Un français sur deux serait donateur versus 2/3 actuellement
Avec la crise, des modifications de comportements vont s’opérer, et cela va impacter fortement le don des Français aux associations. Parmi les donateurs Français, 53% prévoient de donner moins ou plus du tout. 31% prévoient de diminuer leurs dons, et 22% envisagent de ne plus en faire. Seuls 3% prévoient au contraire d’augmenter leurs dons.
Parmi les non donateurs actuels, 5% seulement seraient prêts à faire un don étant donné la situation.
Ainsi, en tenant compte des intentions des uns et des autres, la population des donateurs pourrait diminuer pour l’année à venir de – 12 pts (soit en virons 50 %). 


Causes soutenues : les impacts de la crise
Le contexte de crise économique entrainera des changements au niveau des causes soutenues sans toutefois en changer la hiérarchie. Aujourd’hui la recherche médicale est la première cause soutenue par les français suivie de l’aide à l’enfance et la lutte contre la pauvreté et l’exclusion. Elles resteront les 3 causes prioritaires mais s’élargiront progressivement à l’aide aux personnes âgées, la protection de l’environnement, la défense des droits, la religion et la défense des animaux. En revanche les causes liées à l’urgence, l’aide aux malades et au handicap souffriront en premier de cette situation.

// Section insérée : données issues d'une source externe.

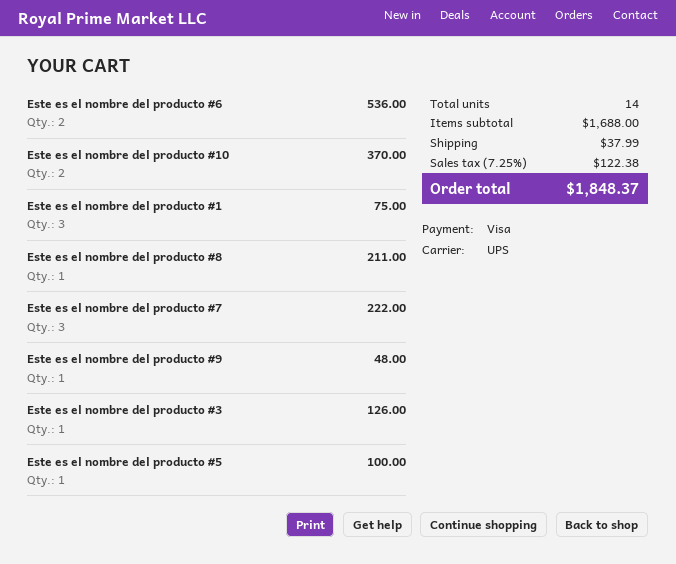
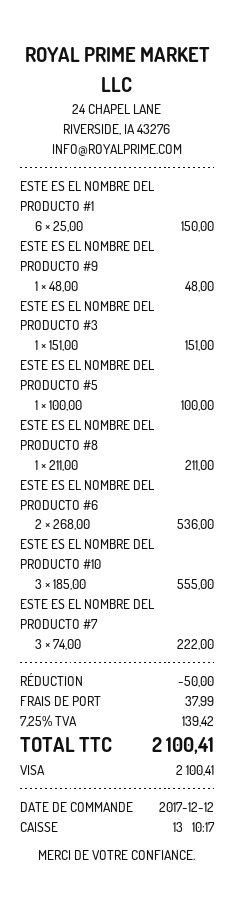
Este es el nombre del producto #10: 2 for 370.00 -> 3 for 555.00
Este es el nombre del producto #1: 3 for 75.00 -> 6 for 150.00
Este es el nombre del producto #3: 1 for 126.00 -> 1 for 151.00
discount: none -> 50.00
tax: 7.25% = 122.38 -> 7.25% = 139.42
total: 1848.37 -> 2100.41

Des Français inquiets sur la fiscalité

Un Français sur deux est favorable à ce que l’Etat aide davantage associations et fondations, mais la fiscalité reste comme un levier puissant d’incitation en faveur du don, et donc comme un allié de la générosité publique. A ce titre, 62% des répondants ne considèrent la défiscalisation des dons comme une “niche fiscale”, et 62% jugent illégitime que la réduction d’impôts rendue possible soit ramenée à 50% des dons effectués au lieu de 75%.
Concernant les projets du gouvernement de durcir la fiscalité des plus hauts revenus (taxe s’ajoutant à l’ISF, tranche marginale à 75% pour les plus hauts revenus), les interrogés pensent qu’ils sont de nature à désinciter les Français à donner : 24% de façon totale, 49% partiellement.